TASK BRIEF - Below are lines of data; count those that contain "auto" and give the total alone.

EXTRACTED MATERIAL -
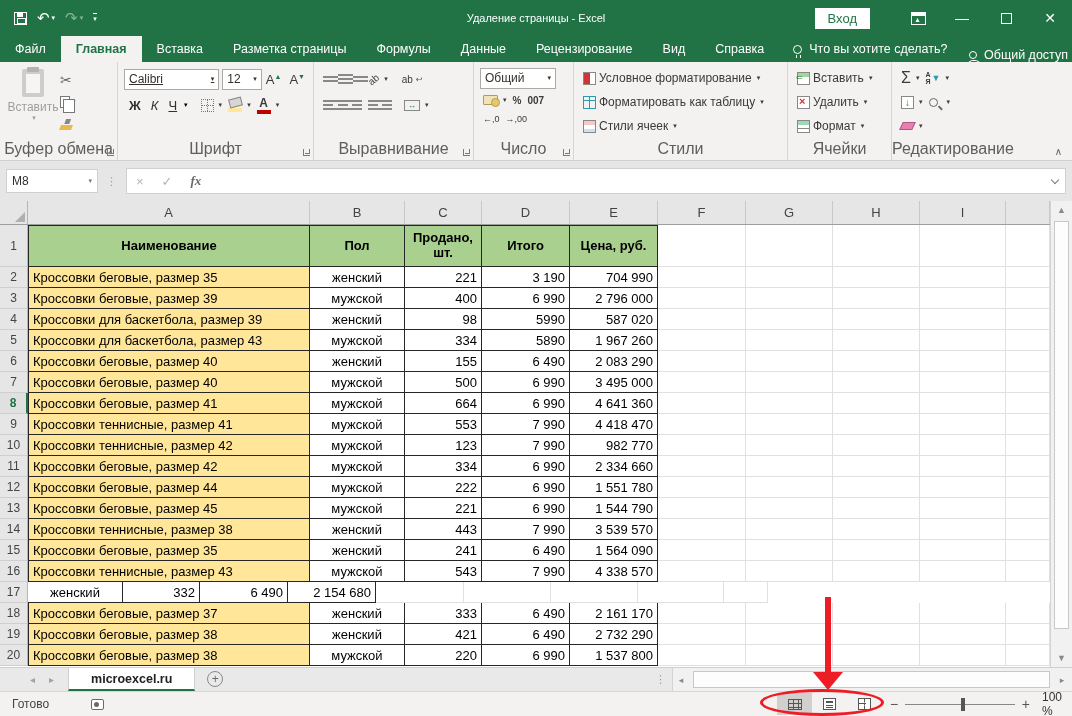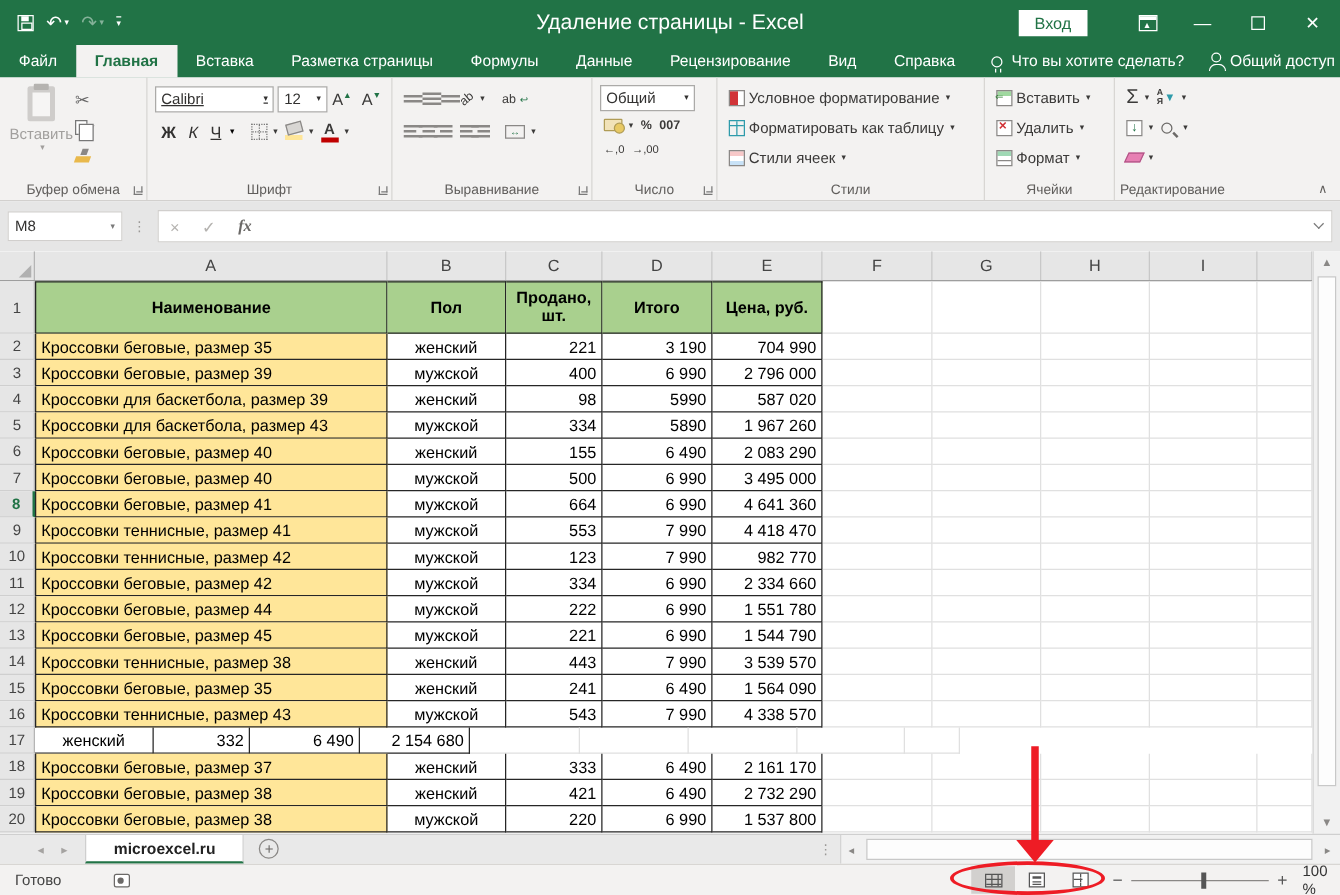--- a/index.html
+++ b/index.html
@@ -9,44 +9,44 @@
   
   .titlebar { position:absolute; left:0; top:0; width:1072px; height:36px; background:#217346; color:#fff; display:flex; align-items:center; }
   .qat { display:flex; align-items:center; gap:10px; padding-left:14px; }
   .qat .qbtn { display:flex; align-items:center; color:#fff; font-size:15px; cursor:default; }
   .ic-save { width:13px; height:13px; border:1.5px solid #fff; position:relative; }
   .ic-save:before { content:""; position:absolute; left:2px; top:0; width:6px; height:4px; background:#fff; }
   .ic-save:after { content:""; position:absolute; left:2px; bottom:0; width:7px; height:4px; border:1px solid #fff; }
   .dim { opacity:.45; }
   .car { font-size:7px; margin-left:2px; color:inherit; }
   .qat-custom { border-top:1px solid #fff; font-size:7px; padding-top:1px; }
-  .tb-title { position:absolute; left:0; right:0; top:0; height:36px; display:flex; align-items:center; justify-content:center; font-size:17px; pointer-events:none; }
+  .tb-title { position:absolute; left:0; right:0; top:0; height:36px; display:flex; align-items:center; justify-content:center; font-size:11px; pointer-events:none; }
   .tb-right { position:absolute; right:0; top:0; height:36px; display:flex; align-items:center; }
   .signin { background:#fff; color:#217346; font-size:13px; padding:3px 13px; margin-right:26px; }
   .winbtn { width:44px; height:36px; display:flex; align-items:center; justify-content:center; color:#fff; font-size:14px; }
   .ic-ribopt { width:15px; height:13px; border:1px solid #fff; position:relative; }
   .ic-ribopt:before { content:""; position:absolute; left:0; top:0; right:0; height:3px; background:#fff; }
   .ic-ribopt:after { content:"▴"; position:absolute; left:4px; top:2px; font-size:8px; color:#fff; }
   .ic-max { width:11px; height:11px; border:1px solid #fff; }
 
   
   .tabsrow { position:absolute; left:0; top:36px; width:1072px; height:26px; background:#217346; display:flex; align-items:stretch; }
   .rtab { color:#fff; font-size:12.5px; padding:0 15px; display:flex; align-items:center; }
   .rtab.active { background:#f3f2f1; color:#217346; font-weight:bold; }
   .tellme { display:flex; align-items:center; color:#fff; font-size:12.5px; gap:7px; padding:0 14px; }
   .ic-bulb { width:9px; height:9px; border:1.5px solid #fff; border-radius:50%; position:relative; display:inline-block; }
   .ic-bulb:after { content:""; position:absolute; left:2px; top:9px; width:3px; height:3px; border-left:1.5px solid #fff; border-right:1.5px solid #fff; }
-  .share { margin-left:auto; display:flex; align-items:center; gap:7px; color:#fff; font-size:12.5px; padding-right:4px; }
+  .share { margin-left:auto; display:flex; align-items:flex-end; gap:7px; color:#fff; font-size:12.5px; padding-right:4px; }
   .ic-person { width:8px; height:8px; border:1.5px solid #fff; border-radius:50%; position:relative; display:inline-block; top:-3px; }
   .ic-person:after { content:""; position:absolute; left:-3px; top:8px; width:12px; height:5px; border:1.5px solid #fff; border-bottom:none; border-radius:6px 6px 0 0; }
 
   
   .ribbon { position:absolute; left:0; top:62px; width:1072px; height:99px; background:#f3f2f1; border-bottom:1px solid #d2d0ce; display:flex; }
   .rgroup { position:relative; border-right:1px solid #d8d6d3; padding:4px 4px 17px 6px; }
-  .glabel { position:absolute; left:0; right:0; bottom:2px; text-align:center; font-size:11px; color:#605e5c; }
+  .glabel { position:absolute; left:0; right:0; bottom:2px; text-align:center; font-size:16px; color:#605e5c; }
   .launcher { position:absolute; right:3px; bottom:4px; width:7px; height:7px; border-left:1px solid #7a7a7a; border-bottom:1px solid #7a7a7a; }
   .launcher:after { content:""; position:absolute; right:0; top:0; width:4px; height:4px; border-right:1px solid #7a7a7a; border-bottom:1px solid #7a7a7a; }
   .rbtn { display:inline-flex; align-items:center; gap:3px; font-size:12px; color:#3b3a39; padding:1px 3px; }
   .rrow { display:flex; align-items:center; height:26px; }
   .gray { color:#a19f9d; }
 
   
   .g-clip .gbody { display:flex; }
   .bigbtn { display:flex; flex-direction:column; align-items:center; width:54px; font-size:12px; color:#a19f9d; padding-top:3px; }
   .ic-clipboard { width:22px; height:28px; background:#cfcdcb; border-radius:2px; position:relative; margin-bottom:3px; }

WRITTEN REPLY - 2